_Task objective_: The job is to find each line of the records below that includes the word "none" and copy it.

_Data to examine_:
━━━━

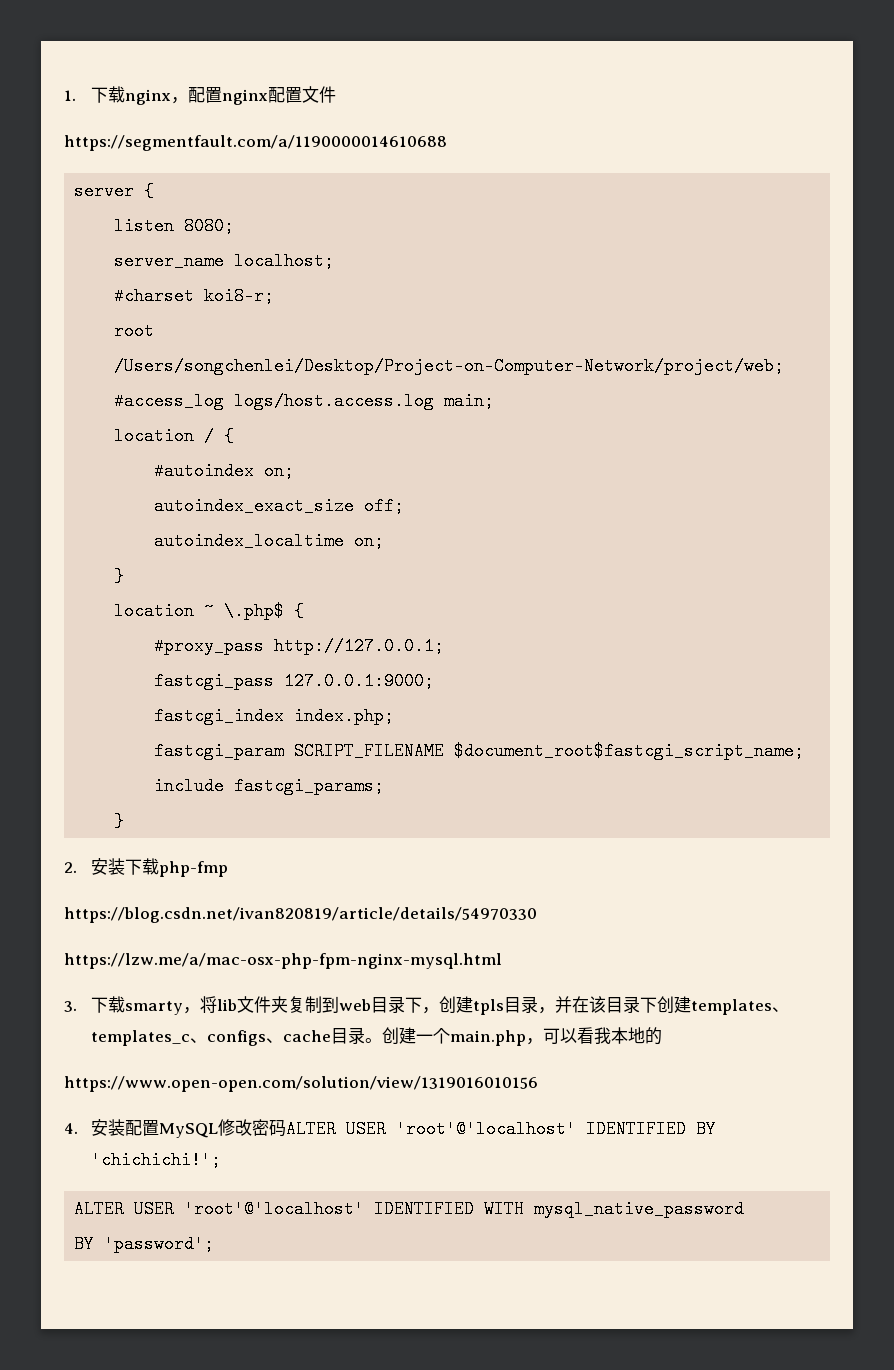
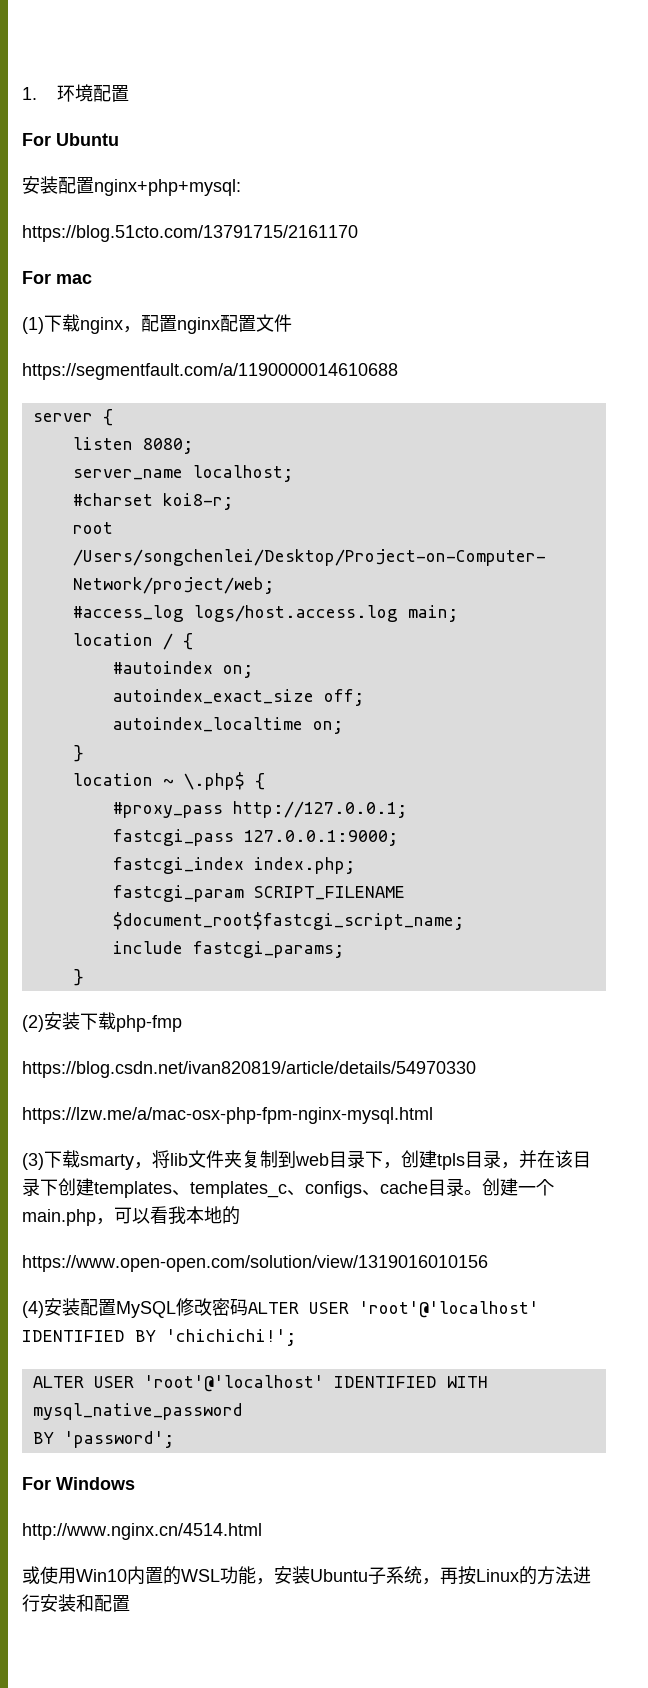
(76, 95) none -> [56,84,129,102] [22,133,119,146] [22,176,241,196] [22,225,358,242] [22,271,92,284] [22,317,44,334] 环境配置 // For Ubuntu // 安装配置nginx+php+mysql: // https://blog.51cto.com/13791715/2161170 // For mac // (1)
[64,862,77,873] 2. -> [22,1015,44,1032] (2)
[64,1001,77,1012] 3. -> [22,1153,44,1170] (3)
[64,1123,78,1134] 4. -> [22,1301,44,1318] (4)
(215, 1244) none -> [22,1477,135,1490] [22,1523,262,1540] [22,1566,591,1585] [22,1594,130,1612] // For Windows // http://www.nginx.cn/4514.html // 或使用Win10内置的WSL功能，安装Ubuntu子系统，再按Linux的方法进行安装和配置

━━━━

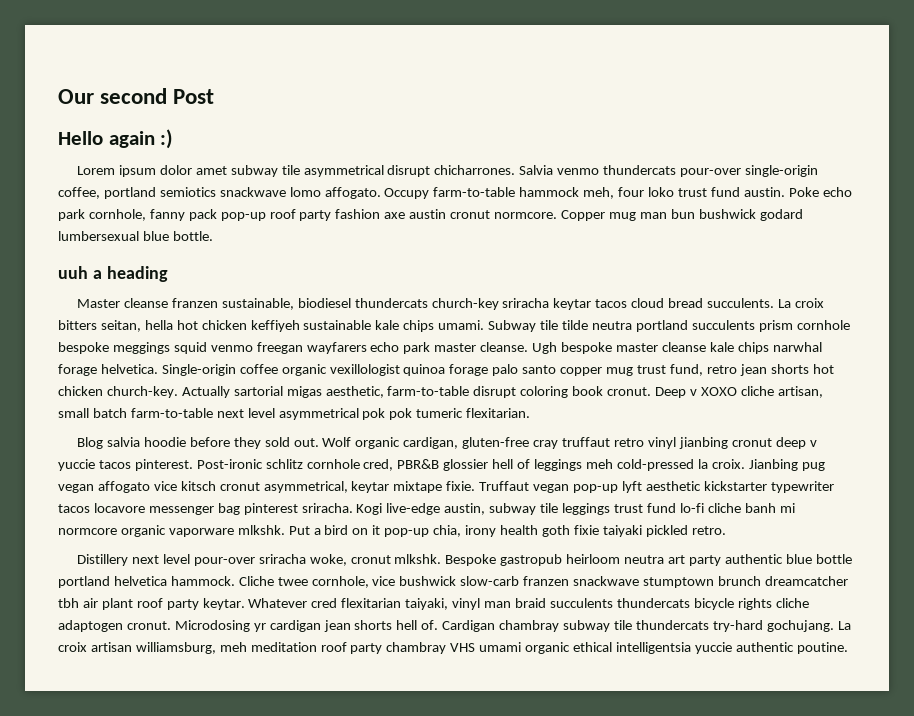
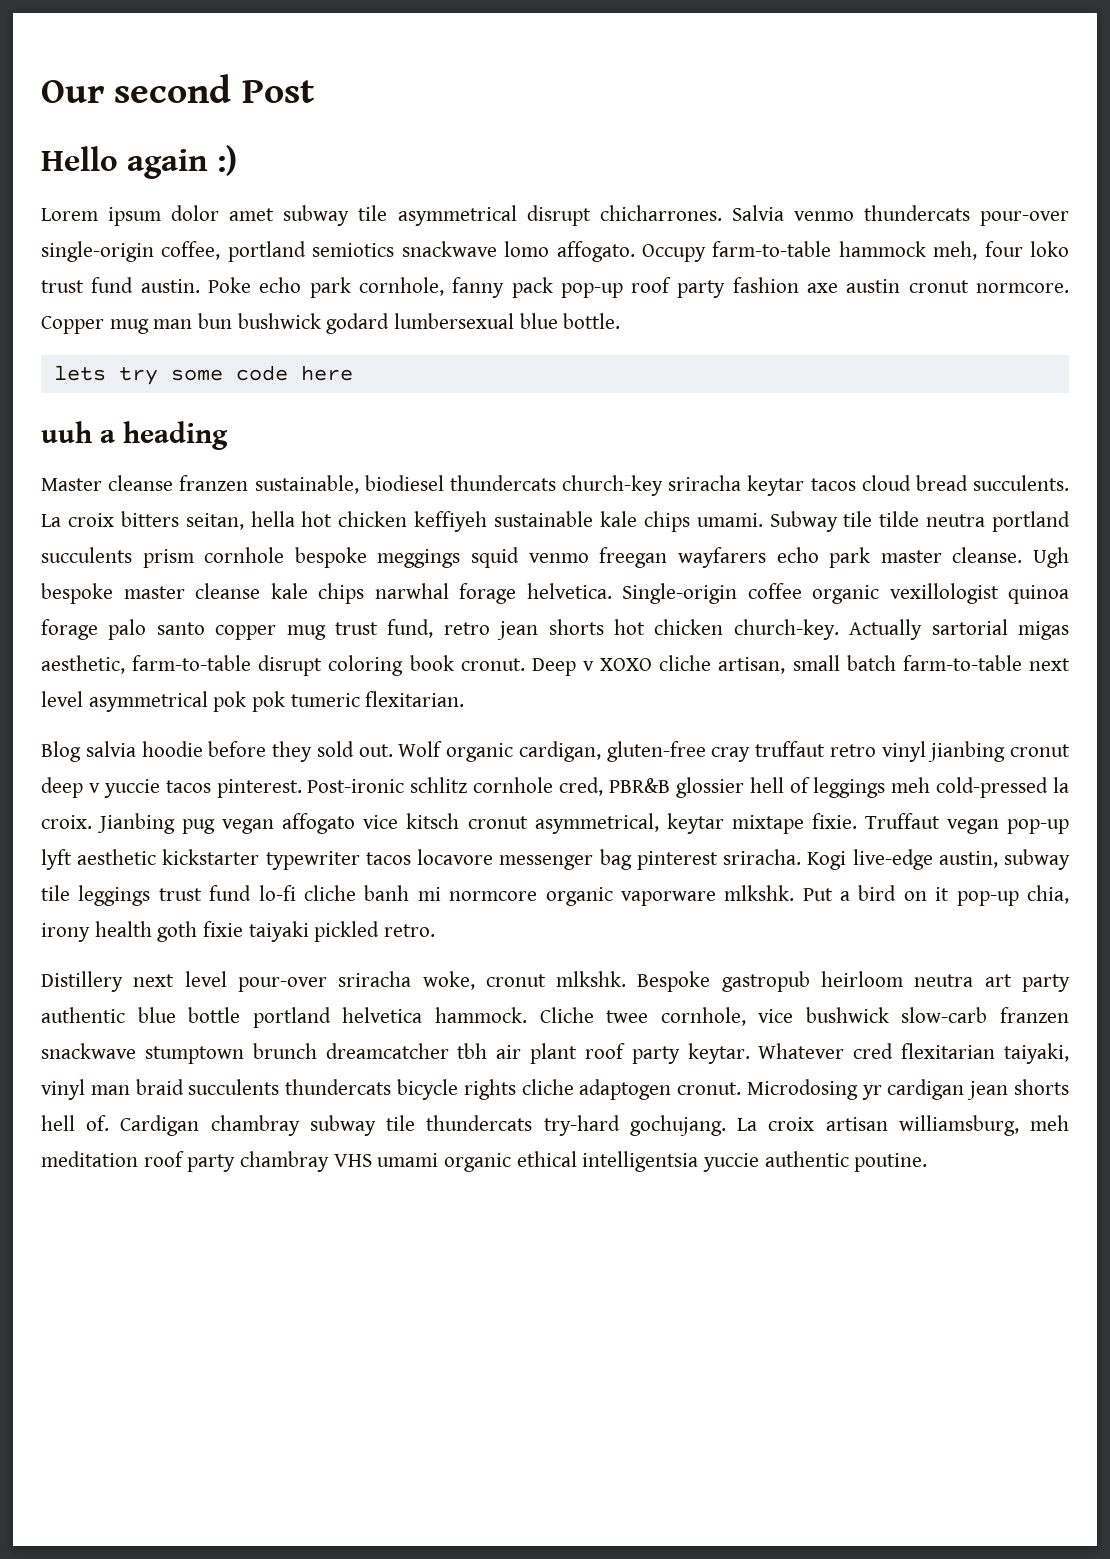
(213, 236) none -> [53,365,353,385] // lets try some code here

━━━━

_Answer to the problem_:
(76, 95) none -> [56,84,129,102] [22,133,119,146] [22,176,241,196] [22,225,358,242] [22,271,92,284] [22,317,44,334] 环境配置 // For Ubuntu // 安装配置nginx+php+mysql: // https://blog.51cto.com/13791715/2161170 // For mac // (1)
(215, 1244) none -> [22,1477,135,1490] [22,1523,262,1540] [22,1566,591,1585] [22,1594,130,1612] // For Windows // http://www.nginx.cn/4514.html // 或使用Win10内置的WSL功能，安装Ubuntu子系统，再按Linux的方法进行安装和配置
(213, 236) none -> [53,365,353,385] // lets try some code here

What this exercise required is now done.